I'm getting excited, I think I might have it. Thanks to you guys!!!

geargnasher
02-04-2012, 08:07 PM
:2_high5:

See how that works? Good job!

As to the fouling at the first of the barrel, often autopistols will deposit powder residue or some minor lead there, might be due to the sharp chamber-to-barrel transition lacking a throat. You might try sizing just a hair smaller, or waiting a couple of weeks for the boolits to finish hardening. Harder is not always better, so don't take that the wrong way, but there is a sort of optimum hardness for every load and yours might be a few bhn points away from ideal yet. Most of the time, even it it leads a tiny bit right there I don't worry about it since it just pushes out with a couple swipes of a bronze brush wrapped in a tuft of bronze wool.

Run a few boxes through the gun, and if the fouling stays consistent and accuracy is where you want it, I think you have arrived.

Gear

runfiverun
02-04-2012, 08:33 PM
just waiting a few more days before loading the cast boolits will be enough of a change for now.
air cooled will take a bout 7-10 days to reach near full hardness.

NTD
02-07-2012, 12:23 AM
You guys are great, couldn't have done it without you. Loaded up another 50 rounds and went to the range Sunday afternoon. They shot great and I was able to get my barrel clean just swabbing it, no lead, not even the little bit I had with that first 16rds with this batch. I'm thinking runfiverun was right about just waiting a little bit. I loaded the remaining 185 bullets and have an IDPA match this weekend...I think that'll be a good test. I have another 220 sitting on the lube drying rack. Next step is to cook up some of Recluses recipe, then I think I'll be good to go.

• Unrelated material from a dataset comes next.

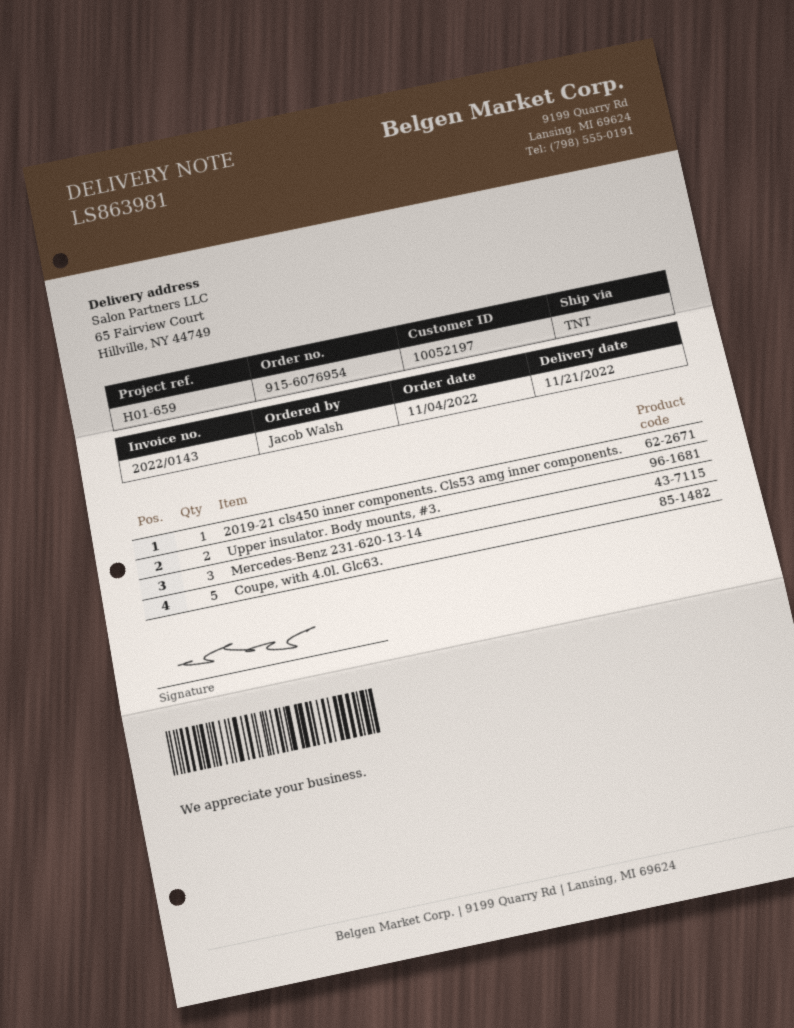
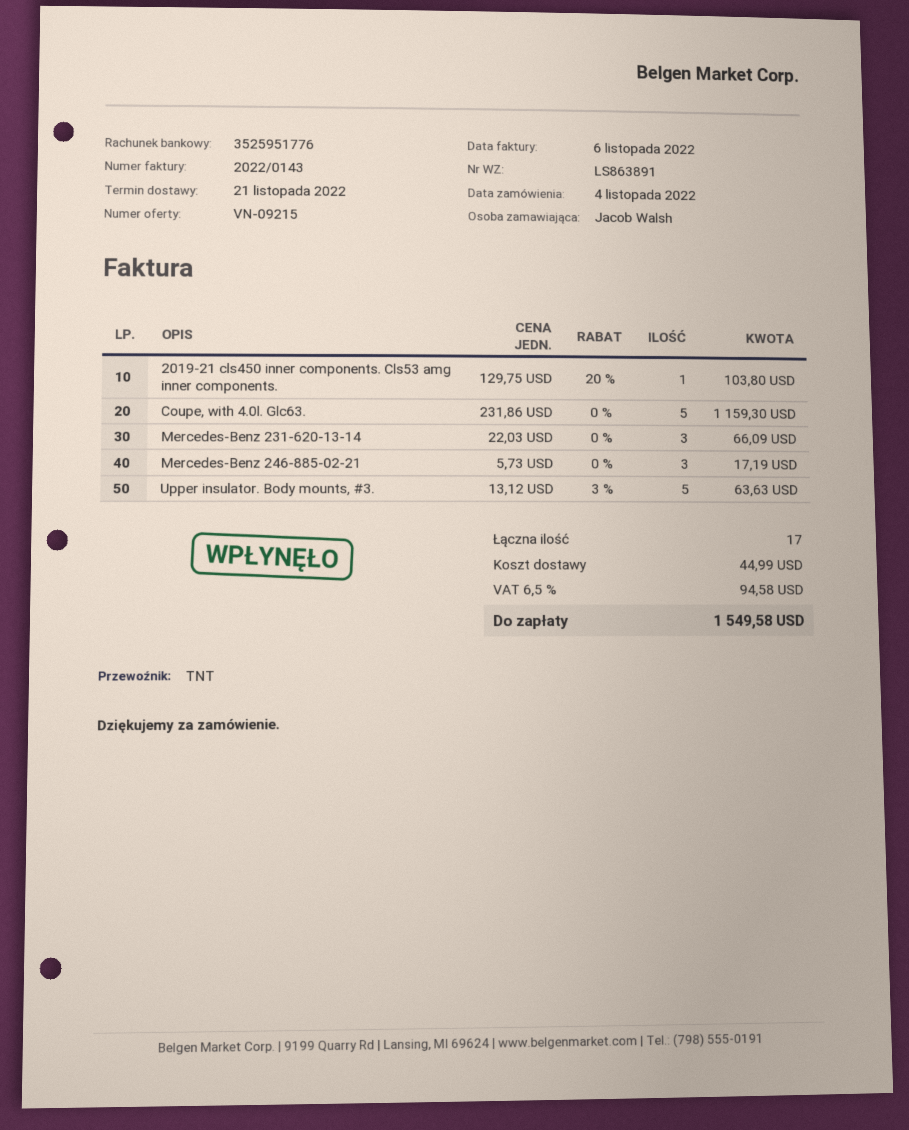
delivery note number: LS863981 -> LS863891
Upper insulator. Body mounts, #3.: 2 -> 5
Mercedes-Benz 246-885-02-21: none -> 3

With tax returns I'm planning on buying a levergun in .357, of course I'll be casting for it, so I'll be back again with more questions ;)

geargnasher
02-07-2012, 02:11 AM
Do try Recluse's recipe, all you need to do to dry them is spread out a cheap trash bag nice and flat, pour the boolits out on it after each lubing, spread them one layer thick and let them dry where they lay. They'll be dry in less than an hour under most any conditions, and often 20 minutes if it's warm and dry in the area. After sizing and drying the second coat, they can be stored in cans, boxes, or whatever. The minimal tackiness means they don't stick together, are easy to handle, and don't gum up your seater and crimp dies.

Gear

NTD
02-07-2012, 11:37 AM
No need to stand them on their base? That's nice. I've been standing up all my Alox lubed bullets. I definitely don't have the drying issues that other seem to have with Alox, my bullets are dry but slightly tacky after about an hour and a half, and perfect when left overnight, but 20 minutes would be nice.

dbarnhart
02-07-2012, 11:53 AM
hmmm. My results were quite different.

I'm also a pretty new caster. Also using ingotized range lead. I bought a Lee .452 45-230M mold. Used straight Alox as a lube. The only thing different is that I loaded them with 5.5gr of Unique. After 50 rounds the barrel of my Colt Combat Commander was clean as a whistle.

I did add 1% tin to the mix.

geargnasher
02-07-2012, 12:04 PM
No need to stand them on their base? That's nice. I've been standing up all my Alox lubed bullets. I definitely don't have the drying issues that other seem to have with Alox, my bullets are dry but slightly tacky after about an hour and a half, and perfect when left overnight, but 20 minutes would be nice.

Nope, just let them lay on their sides. When you do the second coat, do it very quickly because the second coat will tend to dissolve the first one slightly. The very thin, varnish-like coating from the correct amount of lube will be unaffected by laying down. You'll see.

Gear

NTD
02-07-2012, 01:44 PM
hmmm. My results were quite different.

I'm also a pretty new caster. Also using ingotized range lead. I bought a Lee .452 45-230M mold. Used straight Alox as a lube. The only thing different is that I loaded them with 5.5gr of Unique. After 50 rounds the barrel of my Colt Combat Commander was clean as a whistle.

I did add 1% tin to the mix.

The only thing different that mattered was your tin buddy:wink: That's what made all the difference in the world. I don't think I had a lick of tin in my alloy. Glad you had good results. I do now as well, thanks to the tin.

Thanks Gear, look forward to giving it a try.